Difference listings
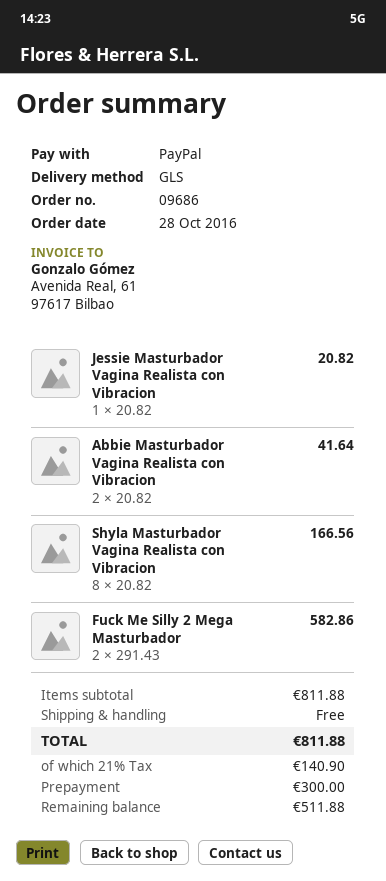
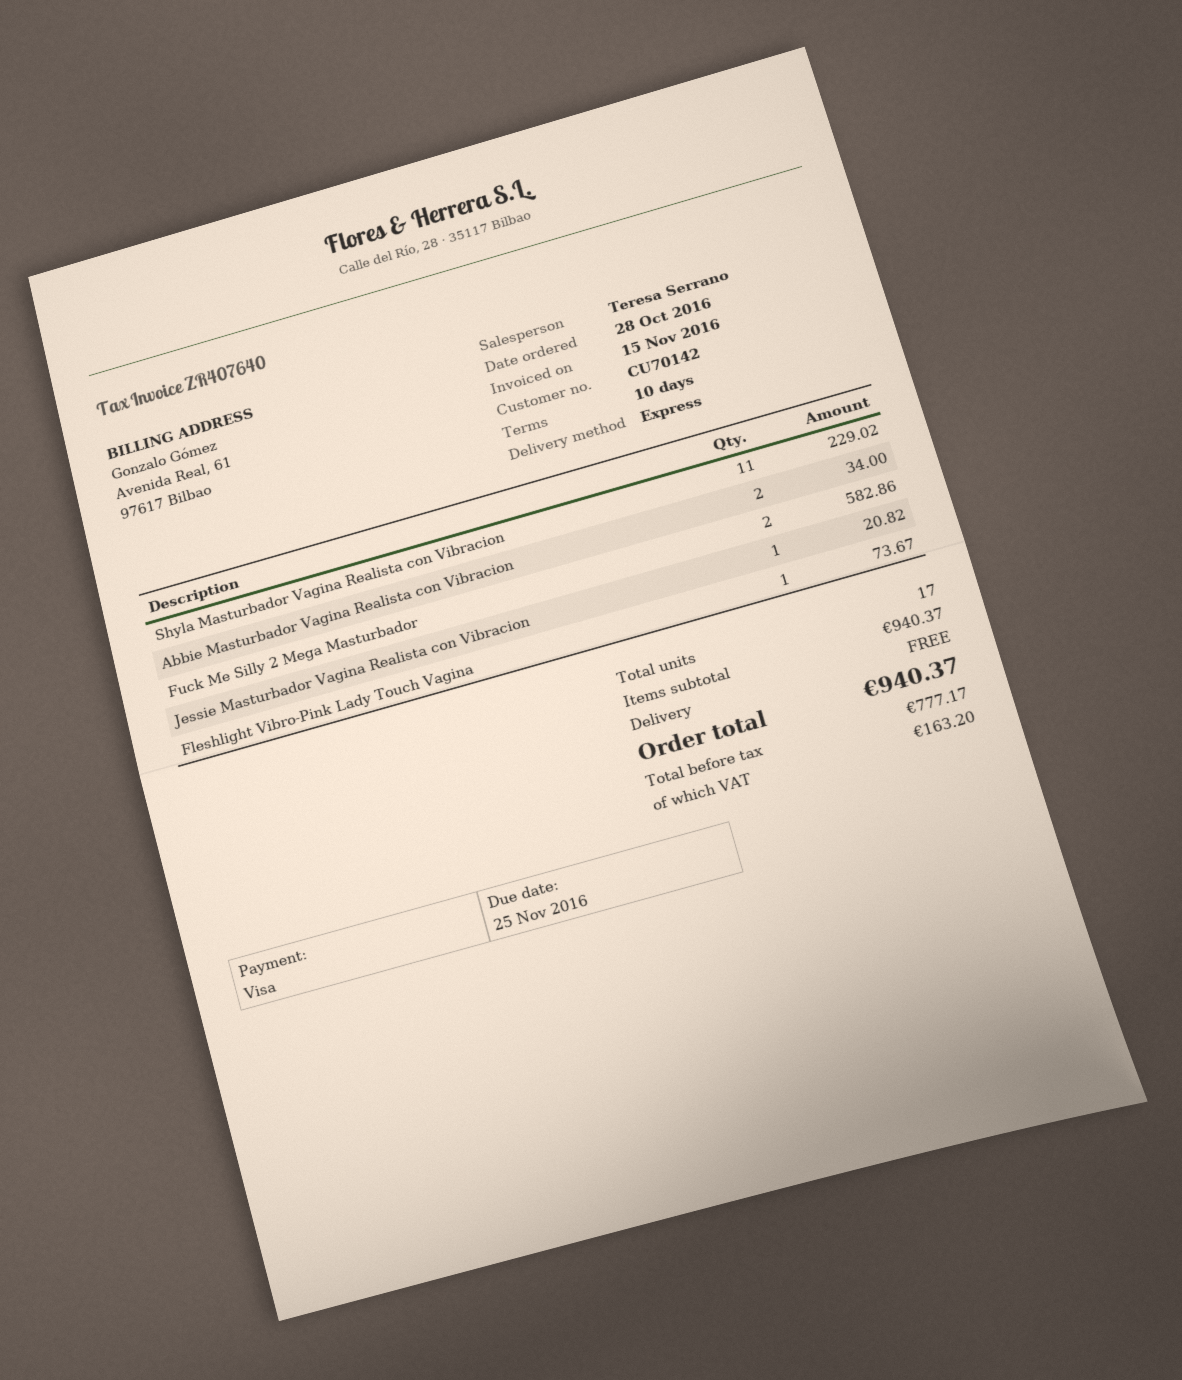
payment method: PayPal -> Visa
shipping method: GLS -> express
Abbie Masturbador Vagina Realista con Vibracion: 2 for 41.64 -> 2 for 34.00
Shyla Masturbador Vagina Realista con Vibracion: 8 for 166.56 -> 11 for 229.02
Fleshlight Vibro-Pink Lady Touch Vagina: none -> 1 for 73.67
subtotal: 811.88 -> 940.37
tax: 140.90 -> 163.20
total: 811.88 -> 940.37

**What is being asked:** Output a faithful copy of the data, with each picture left out.

**Reply to the task:**
payment method: PayPal -> Visa
shipping method: GLS -> express
Abbie Masturbador Vagina Realista con Vibracion: 2 for 41.64 -> 2 for 34.00
Shyla Masturbador Vagina Realista con Vibracion: 8 for 166.56 -> 11 for 229.02
Fleshlight Vibro-Pink Lady Touch Vagina: none -> 1 for 73.67
subtotal: 811.88 -> 940.37
tax: 140.90 -> 163.20
total: 811.88 -> 940.37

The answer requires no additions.